When a loved one passes away, there are so many things to consider, accompanied by a flood of emotions. Sometimes, you may feel lost and not even know where to begin, particularly as it relates to knowing what to do with a loved one’s remains. Some of the information below can help you identify what goes into both the cremation and burial processes.
WHAT IS CREMATION?
Cremation is the process of reducing a body to its most basic physical components. The body, often in a simple casket, is moved to a “furnace” with an open flame. Cremated remains are referred to as ashes. These ashes are not just dust. Human cremation remains are a mix of ashes and bone fragments. Cremation also entails regulations and laws on a state-by-state basis, click here to check your state’s information.
WHAT IS BURIAL?
When thinking of burial, most people think of the traditional, in-ground burial for a full-body casket. It is possible to inter (bury) cremation remains. The family has the option of doing a full funeral at the cemetery with cremation remains. Most cemeteries require you to purchase a burial plot for an urn, or an urn vault or lining.
There are many choices to consider at the cemetery:
- An urn plot: A smaller space designed for the burial of a cremation urn.
- Single burial plot: may be used for a casket or an urn
- Double or companion plot: This refers to plots that are either adjacent to each other or in some cases a single plot that can accommodate two caskets.
- Family plot: This is a number of spaces/plots in the same area where members of the same family are buried.
Some people choose not to inter their deceased in the ground. There is an option of having your loved one’s remains to be placed or entombed above ground level. There are several options with above-ground burial:
- Mausoleum Building: There are several types of mausoleum buildings, which are designed to house the casket. Similar to burial plots, you can choose a private mausoleum that can accommodate a number of family members or a community mausoleum.
- Lawn Crypt: A lawn crypt is a structure that is built above ground. The grass is planted over the structure so that it blends into the environment. The casket is placed inside the crypt. This option blends the idea of both in-ground burials with mausoleum options.
- Columbarium: A columbarium is a building or wall structure that is designed as a series of niches to hold cremation urns. Often there are many levels to these structures. The prices for the space will vary depending on how high up from the ground the niche is located.
WHAT ARE THE COSTS FOR CREMATION OR BURIAL?
Funeral costs vary widely depending on where you live and what elements you choose to include in the funeral ceremony. According to the latest Funeral Price Survey by the National Funeral Directors Association, the average cost of a funeral in 2019 was $9,135, which includes the most commonly selected items for a traditional funeral, such as a casket and vault. This cost does not reflect the cost of the cemetery plot.
Funeral Homes are required to show you all of the choices and charges. You and your family will need to consider what timing, location, and needs best serve you as mourners.

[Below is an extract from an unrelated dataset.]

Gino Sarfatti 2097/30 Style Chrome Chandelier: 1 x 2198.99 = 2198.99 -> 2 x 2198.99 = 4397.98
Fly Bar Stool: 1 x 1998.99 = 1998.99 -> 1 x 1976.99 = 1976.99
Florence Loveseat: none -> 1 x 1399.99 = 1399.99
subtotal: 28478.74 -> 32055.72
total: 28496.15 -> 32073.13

Here are some options:
- No funeral or memorial service (cremation) is $750-$4,500.
- Cremation with a traditional funeral service (casket may be present) $7,000-$9,500. The price will vary if the family would like visitation or extra time at the funeral home.
- Burial with a traditional funeral/memorial service (visitation and the casket is present) is $12,500-$17,500. The funeral can take place at one location and then the mourners move to the grave/place of interment.

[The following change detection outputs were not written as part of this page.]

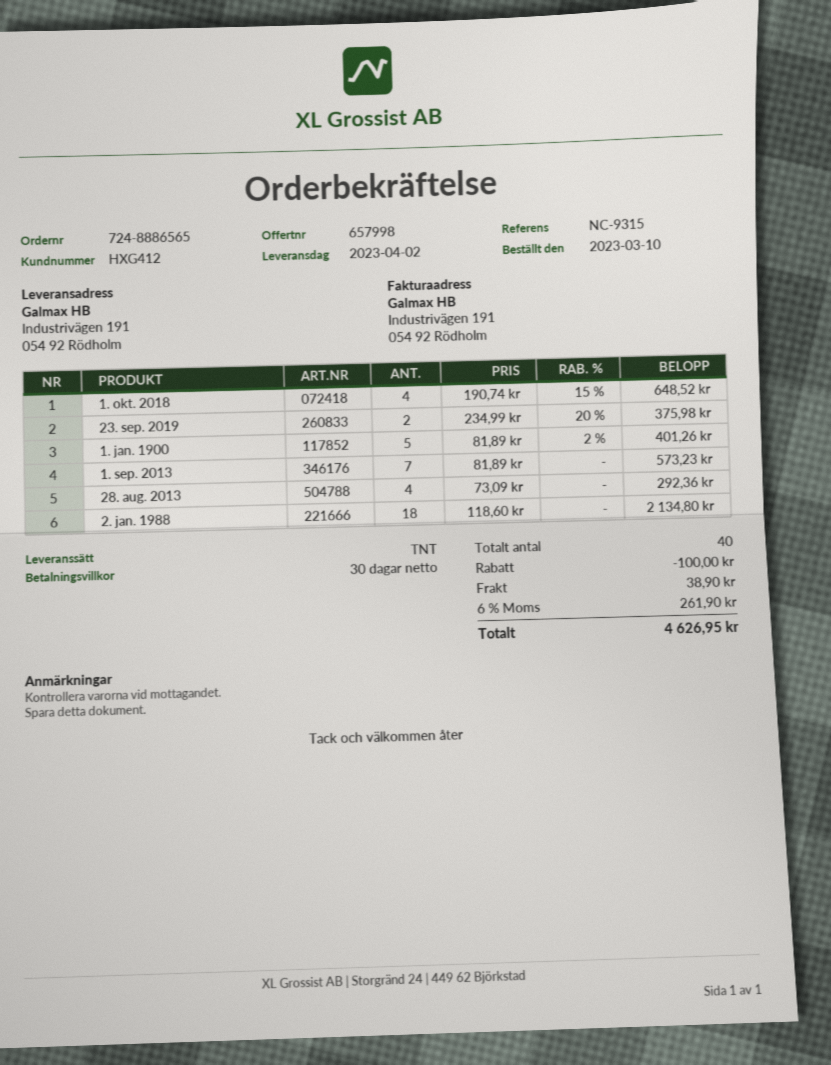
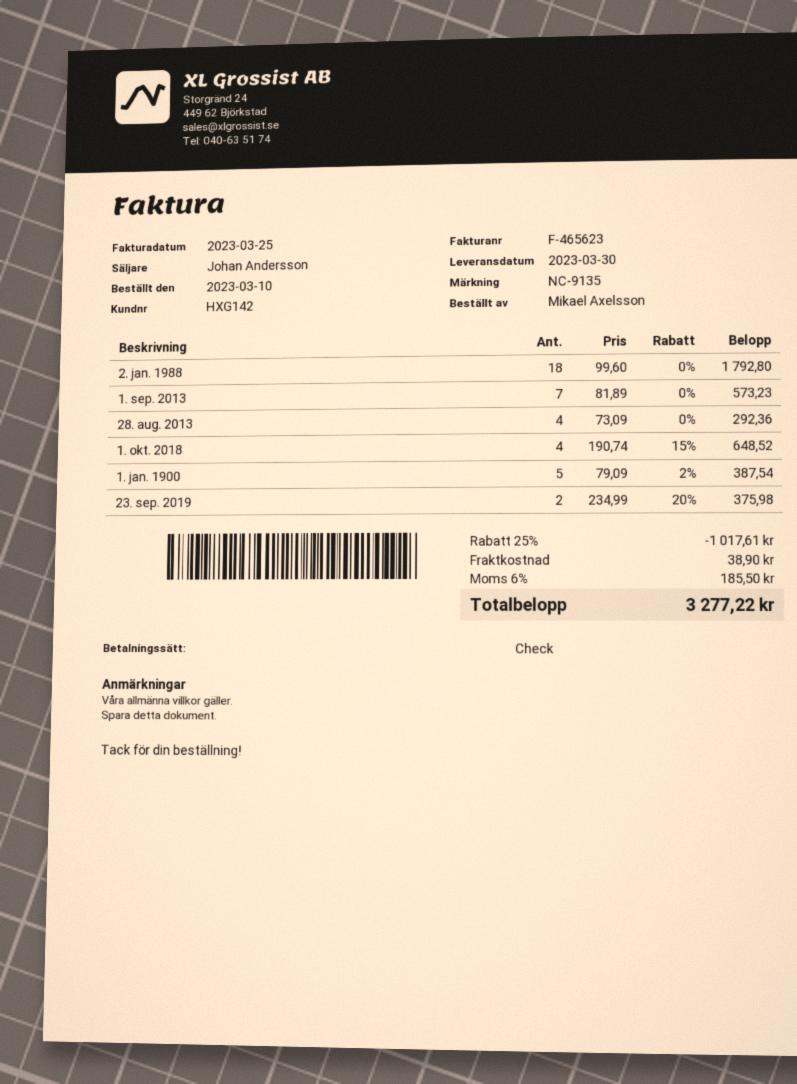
delivery date: 2023-04-02 -> 2023-03-30
customer number: HXG412 -> HXG142
reference: NC-9315 -> NC-9135
1. jan. 1900: 5 x 81.89 - 2% = 401.26 -> 5 x 79.09 - 2% = 387.54
2. jan. 1988: 18 x 118.60 = 2134.80 -> 18 x 99.60 = 1792.80
discount: 100.00 -> 1017.61
tax: 6% = 261.90 -> 6% = 185.50
total: 4626.95 -> 3277.22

WHO IS RESPONSIBLE FOR MAKING THE DECISION?
Deciding about your loved one’s remains is a big responsibility. If your loved one did not or was unable to make their wishes known, consider including input from other close family members or loved ones to help alleviate some of the pressure you may feel regarding the decision. Deciding what is right for you and your loved one depends on many factors, including cost, religious beliefs, a possible request from your loved one, and family traditions. In the end, only you can decide what is right for your circumstances.